How to solve this limit without L'Hospital?

Question

How can we solve this limit without using L'Hospital rule? I tried using some other methods but can't get the answer. $$\lim_{x\to 1}\frac{\sqrt[3]{x}-1}{\sqrt[]{x}-1}$$

Answer 1

Let $x=t^6$. Note that $$\lim_{x \to 1 }\frac{\sqrt[3]{x}-1}{\sqrt[]{x}-1}=\lim_{t \to 1} \frac{t^2-1}{t^3-1}=\lim_{t \to 1}\frac{t+1}{t^2+t+1}$$ So the limit is $\frac{2}{3}$.

Answer 2

Note:

$$\frac{\sqrt[3]x-1}{\sqrt x-1}=\frac{\sqrt[3]x-\sqrt[3]1}{x-1}\left(\frac{\sqrt x-\sqrt1}{x-1}\right)^{-1}$$

Thus, the limit is the derivative of some functions.

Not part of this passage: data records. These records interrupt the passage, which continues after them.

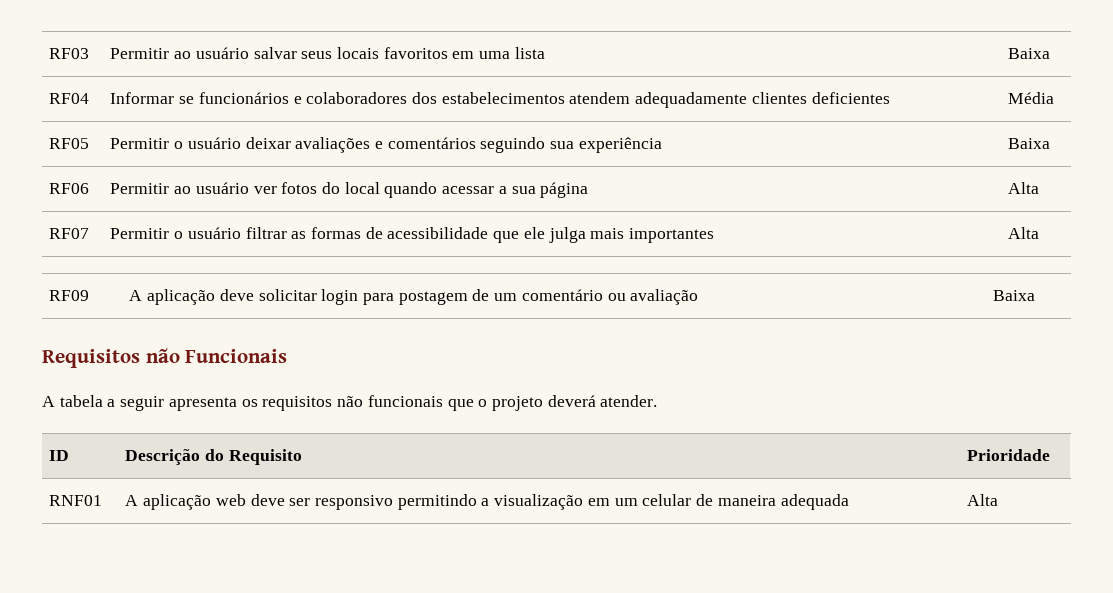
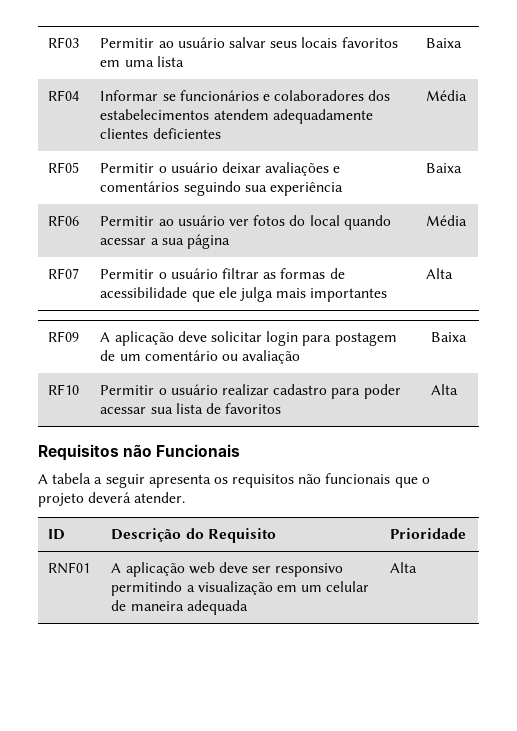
[1008,182,1040,194] Alta -> [426,215,468,226] Média
(1036, 295) none -> [48,384,80,395] [100,384,401,399] [100,403,282,414] [431,384,459,395] // RF10 | Permitir o usuário realizar cadastro para poder acessar sua lista de favoritos | Alta

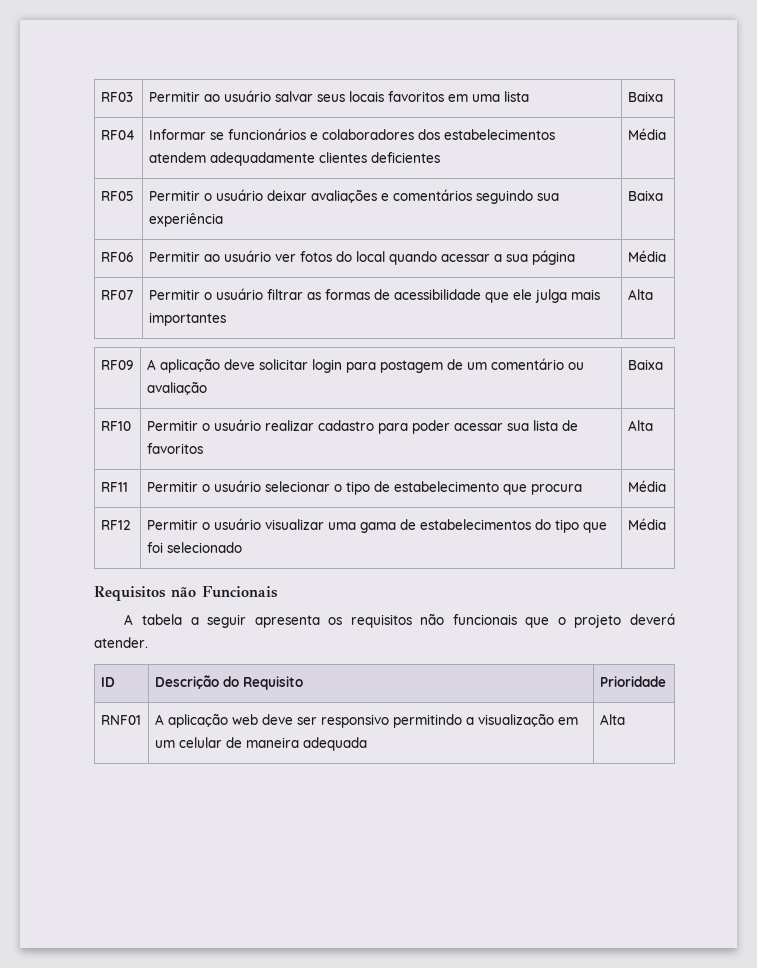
(459, 389) none -> [100,482,128,492] [146,480,582,495] [627,480,666,492] [100,520,130,530] [146,518,607,533] [146,542,242,553] [627,518,666,530] // RF11 | Permitir o usuário selecionar o tipo de estabelecimento que procura | Média // RF12 | Permitir o usuário visualizar uma gama de estabelecimentos do tipo que foi selecionado | Média

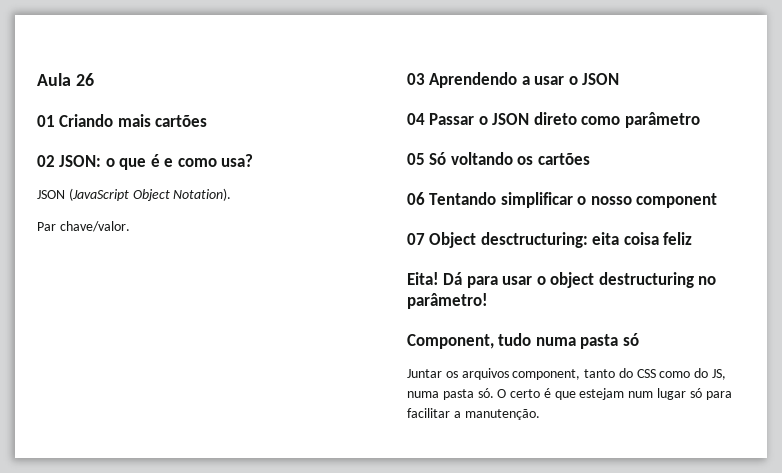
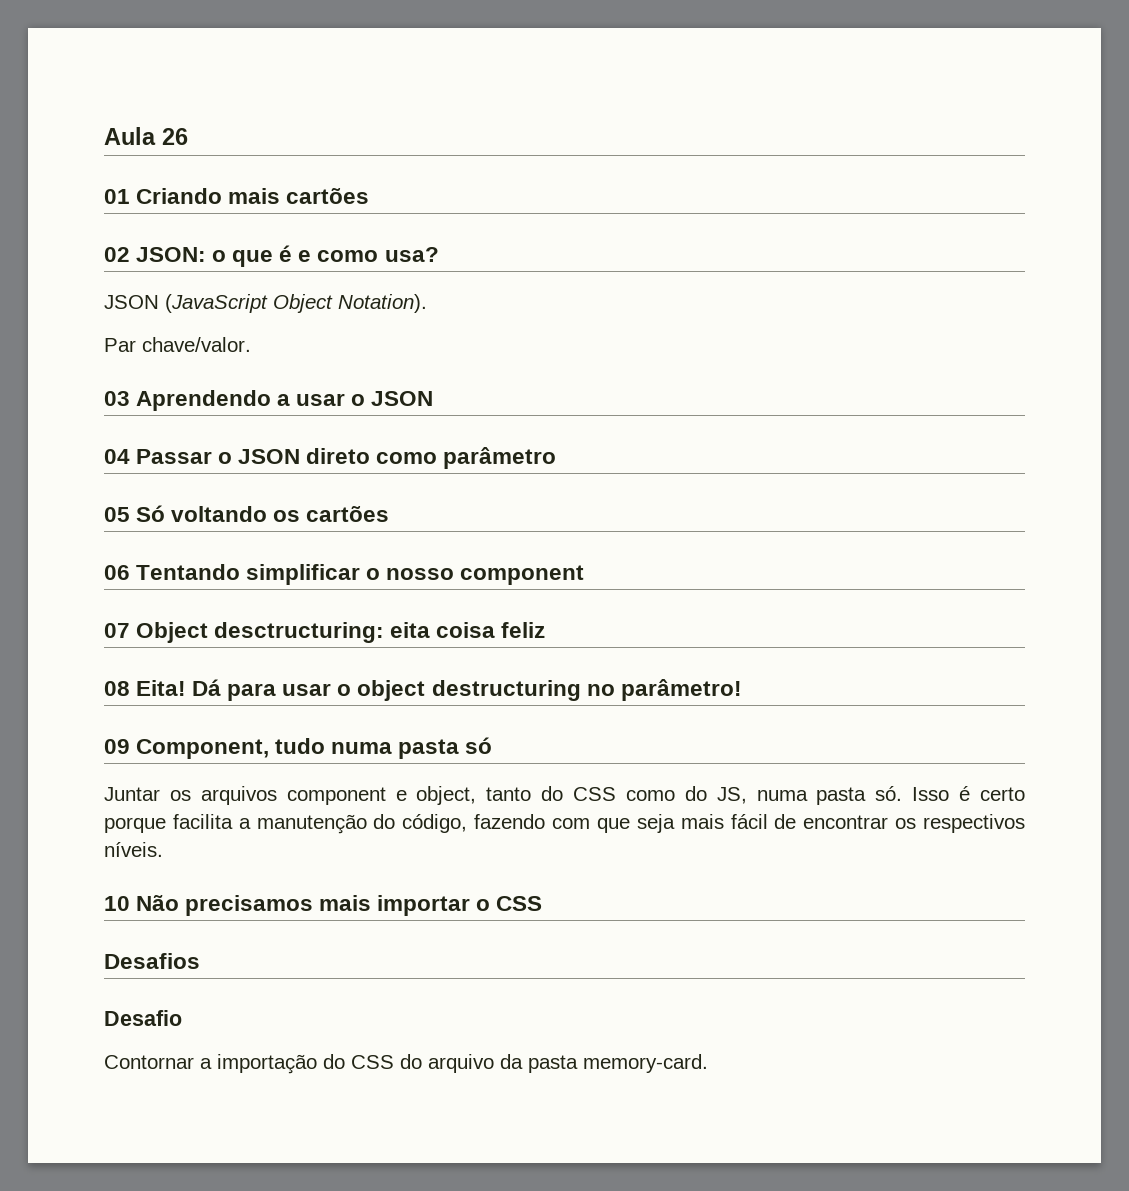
(693, 238) none -> [104,681,130,696] 08
(488, 301) none -> [104,739,130,754] 09
[512,369,581,380] component, -> [286,786,477,805] component e object,
[497,388,732,400] [407,408,540,420] O certo é que estejam num lugar só para facilitar a manutenção. -> [912,786,1025,801] [104,814,1025,834] [104,842,163,857] [104,895,543,916] [104,953,200,969] [104,1010,182,1026] [104,1054,708,1074] Isso é certo porque facilita a manutenção do código, fazendo com que seja mais fácil de encontrar os respectivos níveis. // 10 Não precisamos mais importar o CSS // Desafios // Desafio // Contornar a importação do CSS do arquivo da pasta memory-card.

Let $f(x)=\sqrt[3]x$ and $g(x)=\sqrt x$ so that we have

$$\lim_{x\to1}\frac{\sqrt[3]x-1}{\sqrt x-1}=\frac{f'(1)}{g'(1)}=\frac23$$

Answer 3

Divide numerator and denominator by $x-1$ and use the standard limit $$\lim_{x\to a} \frac{x^{n} - a^{n}} {x-a} =na^{n-1}$$ to get the answer as $(1/3)/(1/2)=2/3$.